[Version comparison data]
*** Begin section ***

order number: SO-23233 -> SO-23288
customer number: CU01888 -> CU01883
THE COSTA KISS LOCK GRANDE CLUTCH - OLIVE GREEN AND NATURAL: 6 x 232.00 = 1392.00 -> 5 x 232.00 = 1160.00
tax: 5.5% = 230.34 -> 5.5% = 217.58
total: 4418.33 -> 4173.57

*** End section ***
*** Begin section ***

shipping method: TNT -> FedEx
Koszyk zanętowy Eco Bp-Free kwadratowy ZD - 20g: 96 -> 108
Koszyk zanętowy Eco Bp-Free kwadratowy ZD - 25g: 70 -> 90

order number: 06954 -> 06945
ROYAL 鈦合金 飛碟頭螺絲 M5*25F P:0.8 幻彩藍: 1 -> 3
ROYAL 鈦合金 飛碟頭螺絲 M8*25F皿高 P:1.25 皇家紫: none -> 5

*** End section ***
*** Begin section ***

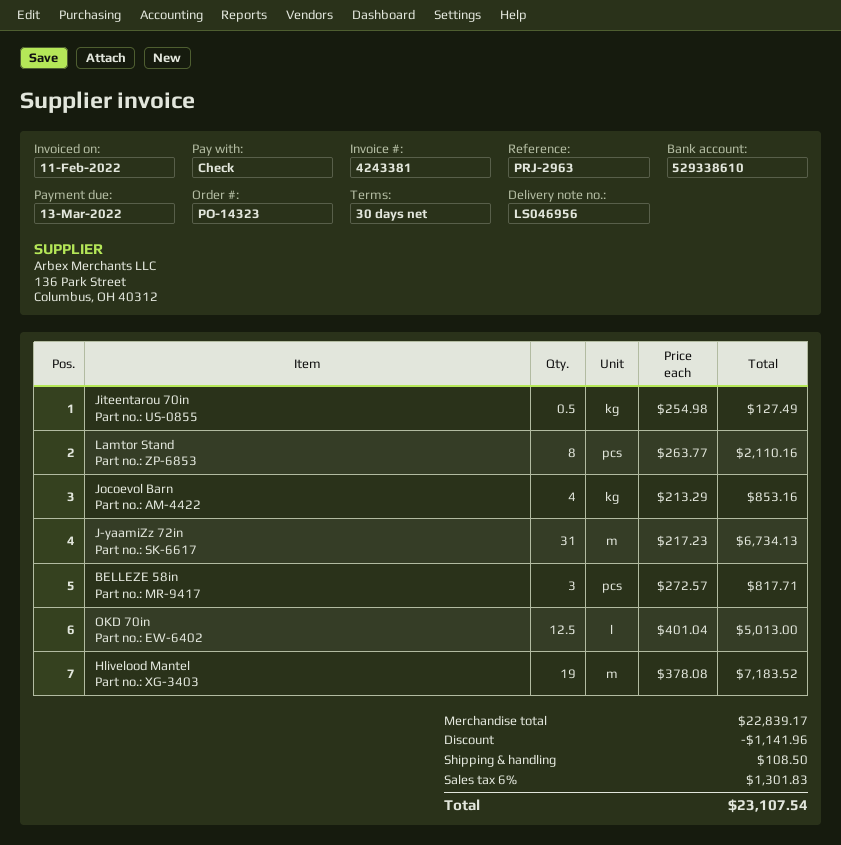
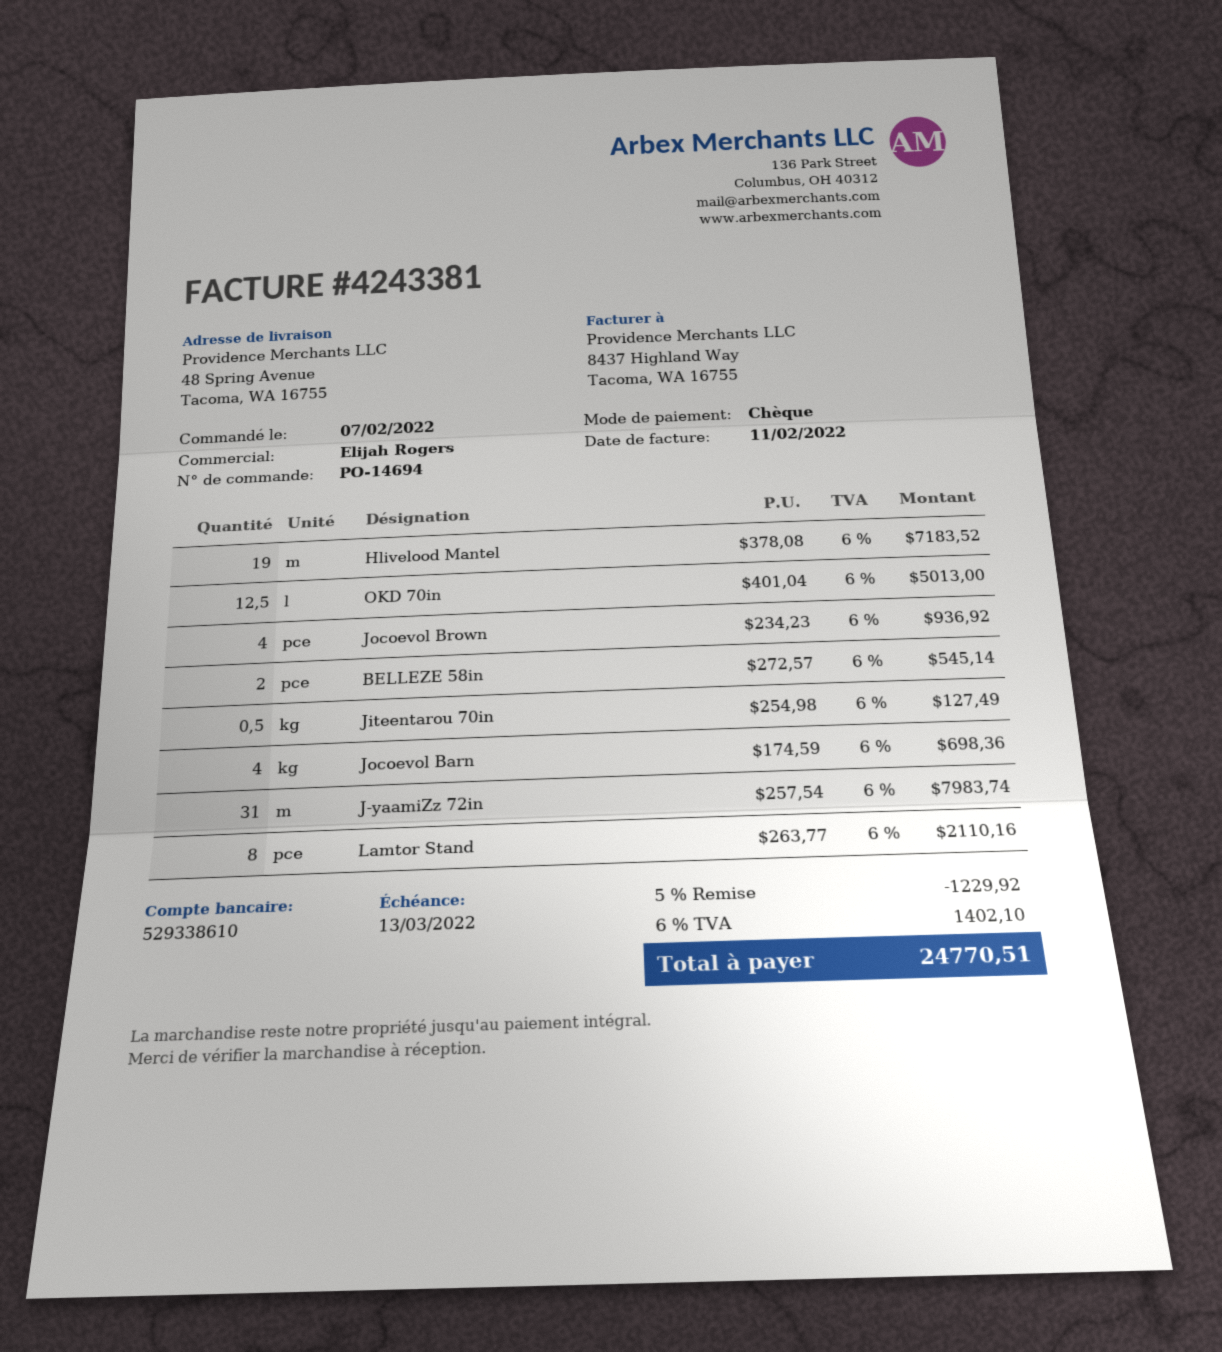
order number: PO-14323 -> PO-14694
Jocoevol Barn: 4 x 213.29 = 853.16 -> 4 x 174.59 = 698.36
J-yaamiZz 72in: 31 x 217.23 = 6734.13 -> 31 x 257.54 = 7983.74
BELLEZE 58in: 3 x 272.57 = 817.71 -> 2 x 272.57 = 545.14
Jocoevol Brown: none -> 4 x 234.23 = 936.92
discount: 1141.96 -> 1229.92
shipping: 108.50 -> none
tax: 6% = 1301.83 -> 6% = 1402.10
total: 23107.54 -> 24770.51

*** End section ***

_WHAT YOU NEED TO DO_
Each line above that contains the word "ROYAL" should be copied.

_RESULT OF THIS TASK_
ROYAL 鈦合金 飛碟頭螺絲 M5*25F P:0.8 幻彩藍: 1 -> 3
ROYAL 鈦合金 飛碟頭螺絲 M8*25F皿高 P:1.25 皇家紫: none -> 5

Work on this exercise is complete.